I look back now and wish the psychologist had told me about my wife when I saw her about 40 years ago. With hindsight, I should have divorced her earlier.

PerfectImperfectionPerfectImperfectionover 11 years ago
As an asexual myself

I found this to be an interesting perspective on discovering what asexuality is. I've always felt asexual, never finding things sexy and feeling just kind of uninterested in the idea of sex. Now I did have some issues with myself at the time, being an undiscovered transgendered woman, but this only sort of shaped my idea. In the end though, I only ever involved imaginary people in what sexual fantasies I did have, and I always left those fantasies dissatisfied. I would masturbate, and still do, but it never is related to another person. More a release of tension, or a way of hightening my excitement with non-erotic ideas.

But as I moved on I discovered a slight bump in my asexuality. I begun to let loose on my fantasies of having sex with myself. And in the end this became the most wonderful thing I ever did. I am in love with myself, a true autosexual. The sex I have with myself is completely on my terms, and I exeperience it all. It feels rewarding and comforting, unlike even fantasies of sex with others, even with my curent boyfriend.

But back to the point. I found it curious as to the culture of sexy that you pointed out. To me I never saw any of that, perhaps just never understood it. "sexy" means different things to everyone, but it means nothing to me. A guy in a bathing suit that most people find aestetically pleasing, I don't really view as "hot"

Perhaps this stems from my lack of sexual attraction. Perhaps it is the cause of it. Whatever it is, I am happy, satisfied, and never will desire to have sex with anyone but myself.

Bridget69Bridget69about 18 years ago
A good question indeed.

Personally, I find the size of a man's brain is often sexier than the size of his penis.
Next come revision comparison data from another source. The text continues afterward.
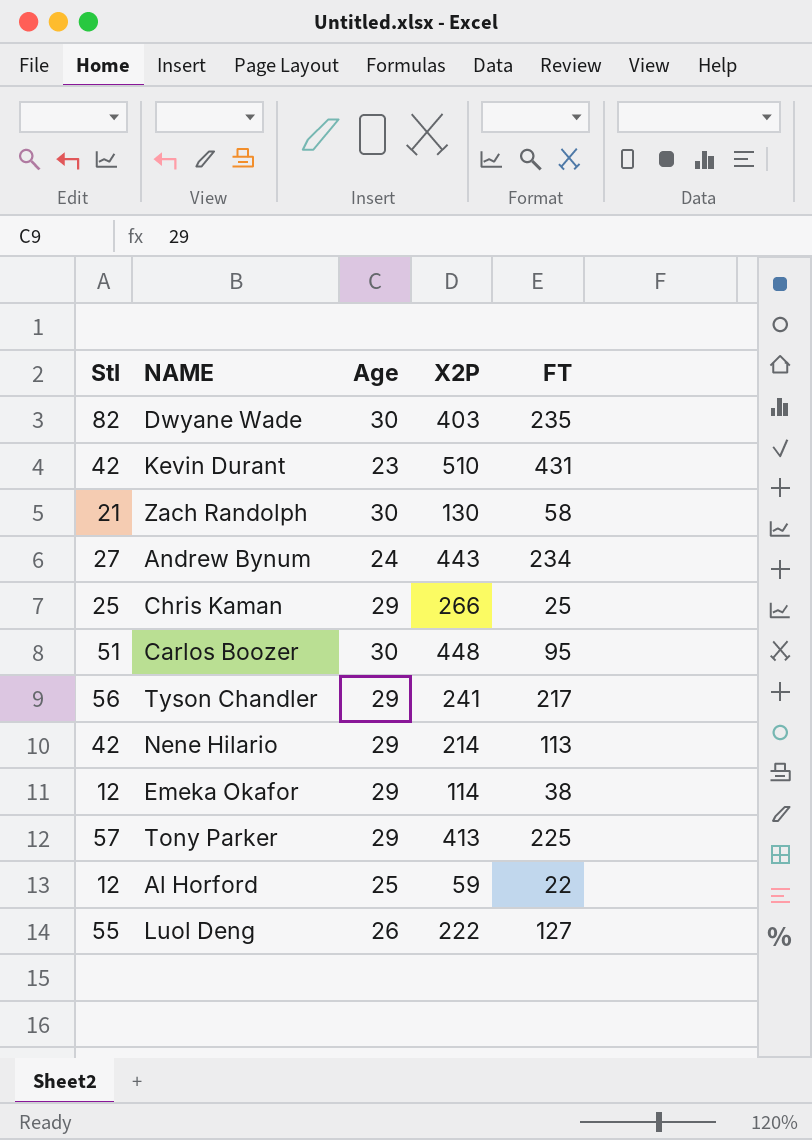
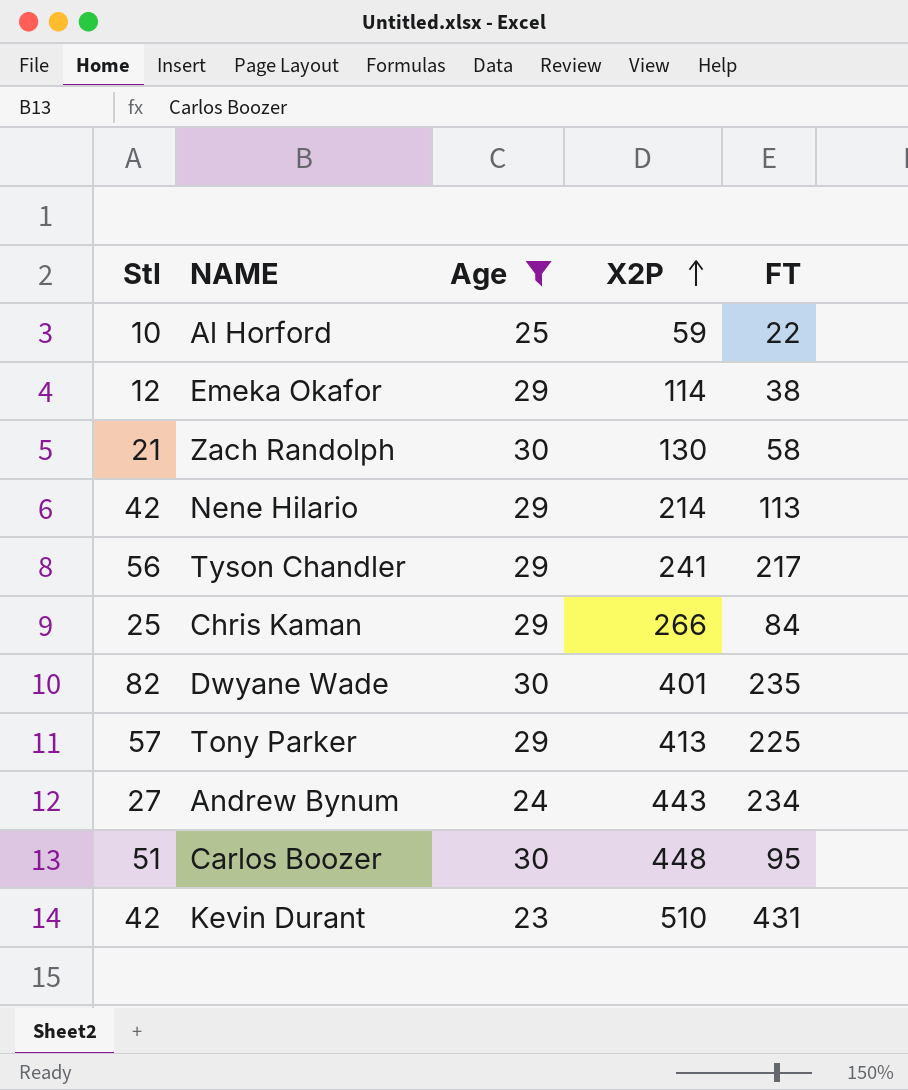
filter: none -> Age != 26
row order: none -> X2P ascending
Al Horford | Stl: 12 -> 10
Chris Kaman | FT: 25 -> 84
Dwyane Wade | X2P: 403 -> 401

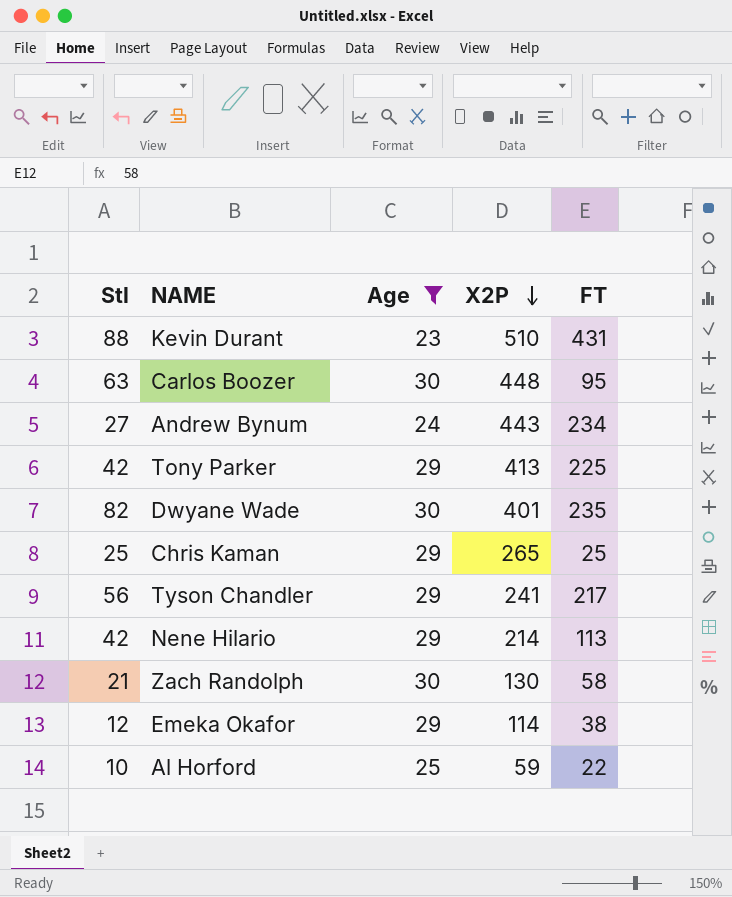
row order: X2P ascending -> X2P descending
Kevin Durant | Stl: 42 -> 88
Carlos Boozer | Stl: 51 -> 63
Tony Parker | Stl: 57 -> 42
Chris Kaman | X2P: 266 -> 265
Chris Kaman | FT: 84 -> 25

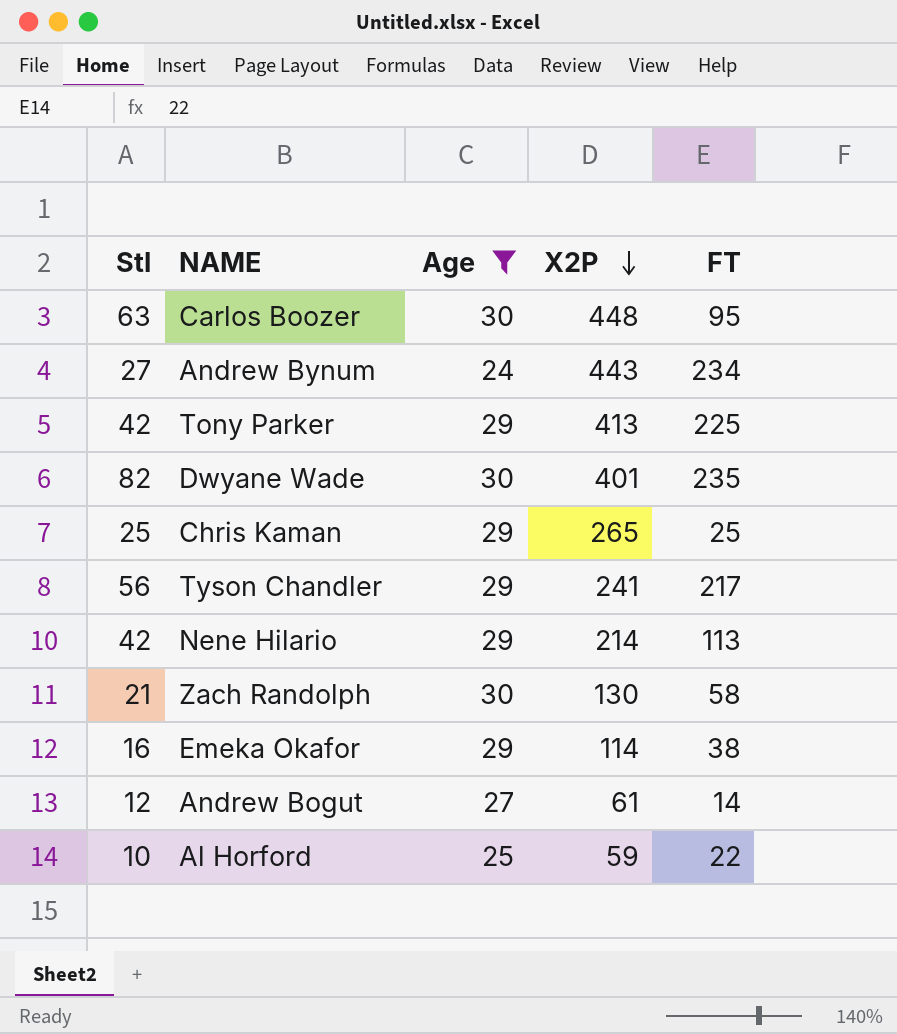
row Kevin Durant: 88 | 23 | 510 | 431 -> none
Emeka Okafor | Stl: 12 -> 16
row Andrew Bogut: none -> 12 | 27 | 61 | 14

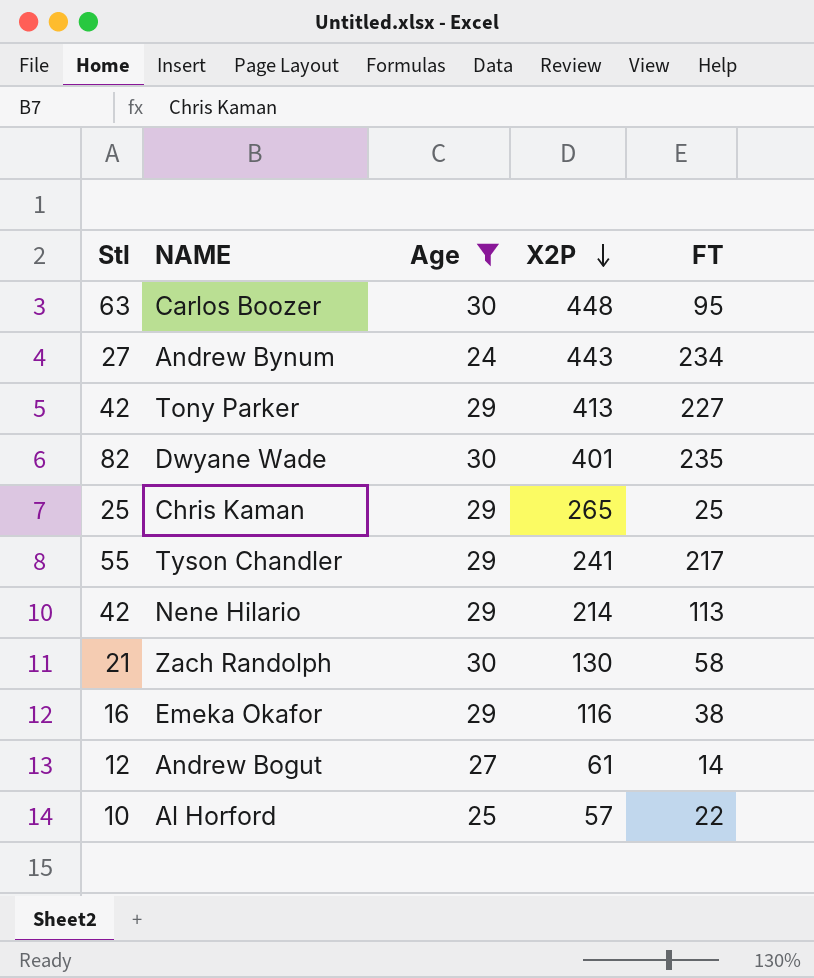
Tony Parker | FT: 225 -> 227
Tyson Chandler | Stl: 56 -> 55
Emeka Okafor | X2P: 114 -> 116
Al Horford | X2P: 59 -> 57

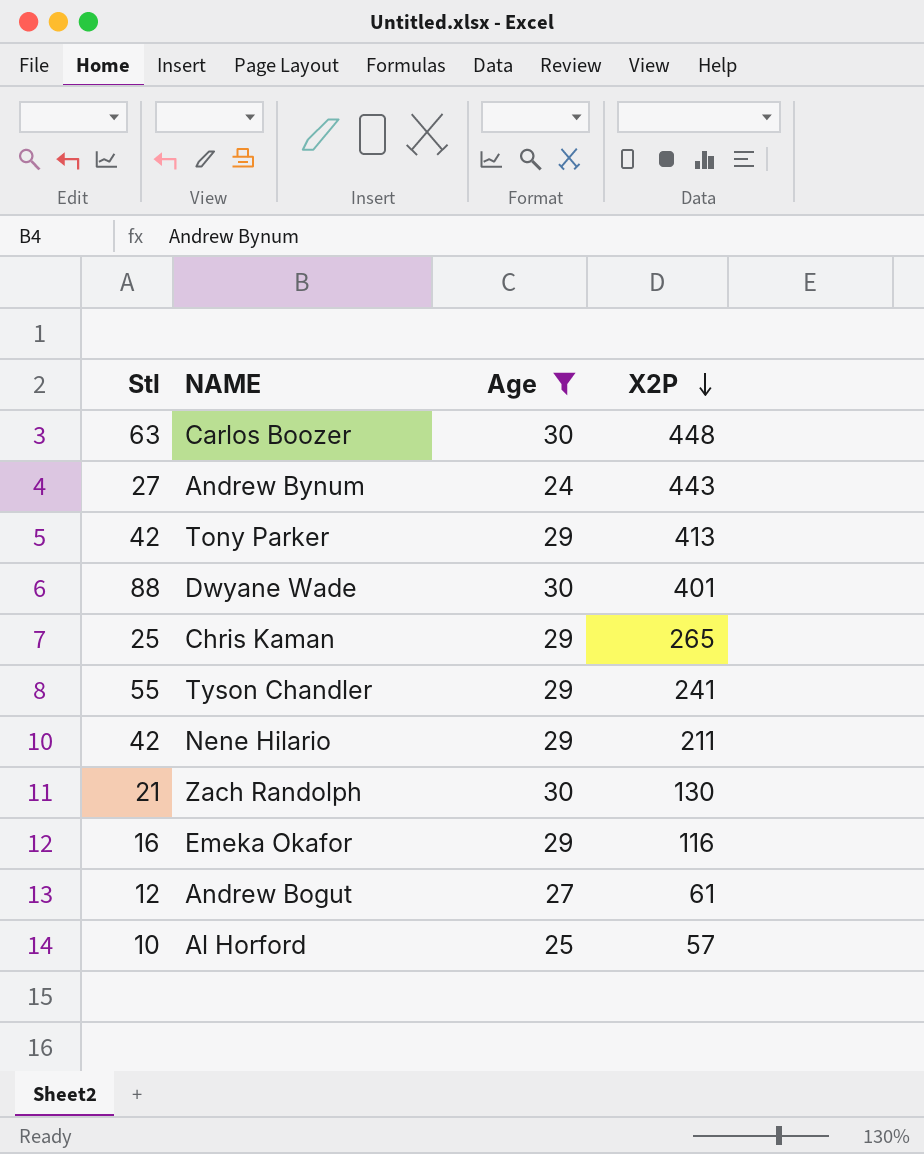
column FT | position: 5 -> none
Dwyane Wade | Stl: 82 -> 88
Nene Hilario | X2P: 214 -> 211

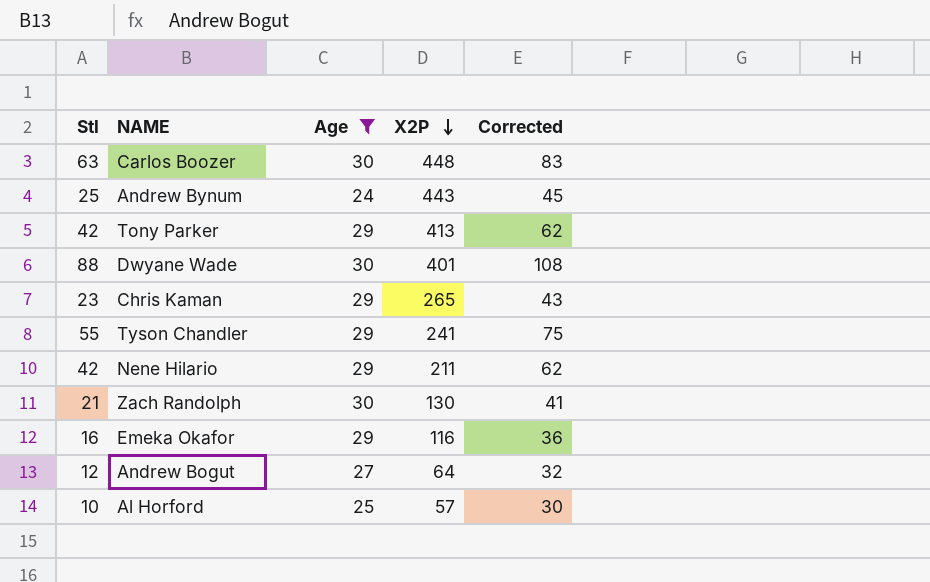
column Corrected | formula: none -> [Stl] + 20
Andrew Bynum | Stl: 27 -> 25
Chris Kaman | Stl: 25 -> 23
Andrew Bogut | X2P: 61 -> 64

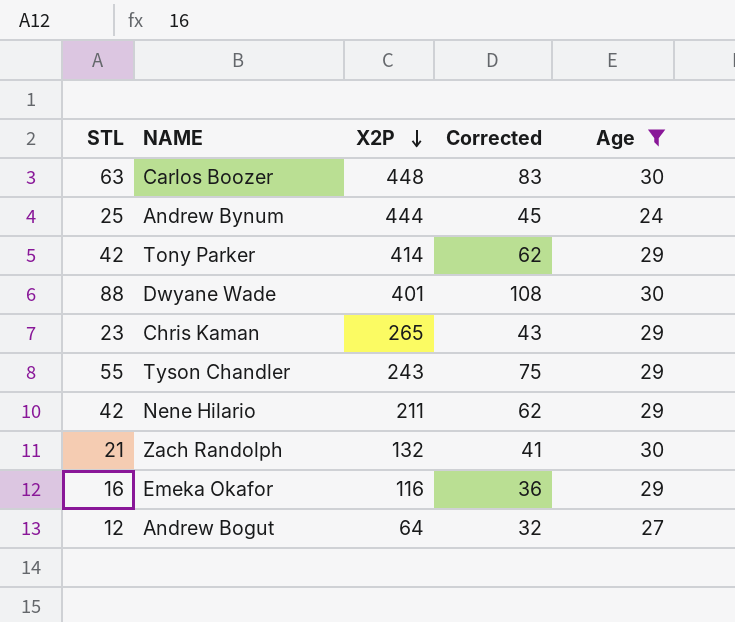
column name: Stl -> STL
column Age | position: 3 -> 5
row Al Horford: 10 | 25 | 57 | 30 -> none
Andrew Bynum | X2P: 443 -> 444
Tony Parker | X2P: 413 -> 414
Tyson Chandler | X2P: 241 -> 243
Zach Randolph | X2P: 130 -> 132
AnonymousAnonymousalmost 19 years ago
Unlike me, refreshingly unjaded...

A hopeful musing. Do you think you're unique in your sentiment, Miss O? Or could this be a trend? Ever considered a call-in talk show? You've certainly got a knack for controversy! If you ever need a bouncer...

wannabe_alivewannabe_alivealmost 19 years ago
Since I am here

Interesting... And it does indeed sound as if your emotional IQ is on the rise... But I am afraid Literotica is probably not going to be a friendly home for such emotional and sexual maturity.

We are too busy masturbating and engaging in erotic fantasy.

For me... this place is pure escape from the emotional rollercoaster of my life... but it is what it is. I truly wish you well as the barbs fly...

Anyway, another thoughtful and interesting article.. although you may have to let go of your suggestive username.. Miss O.... Perhaps... Miss M?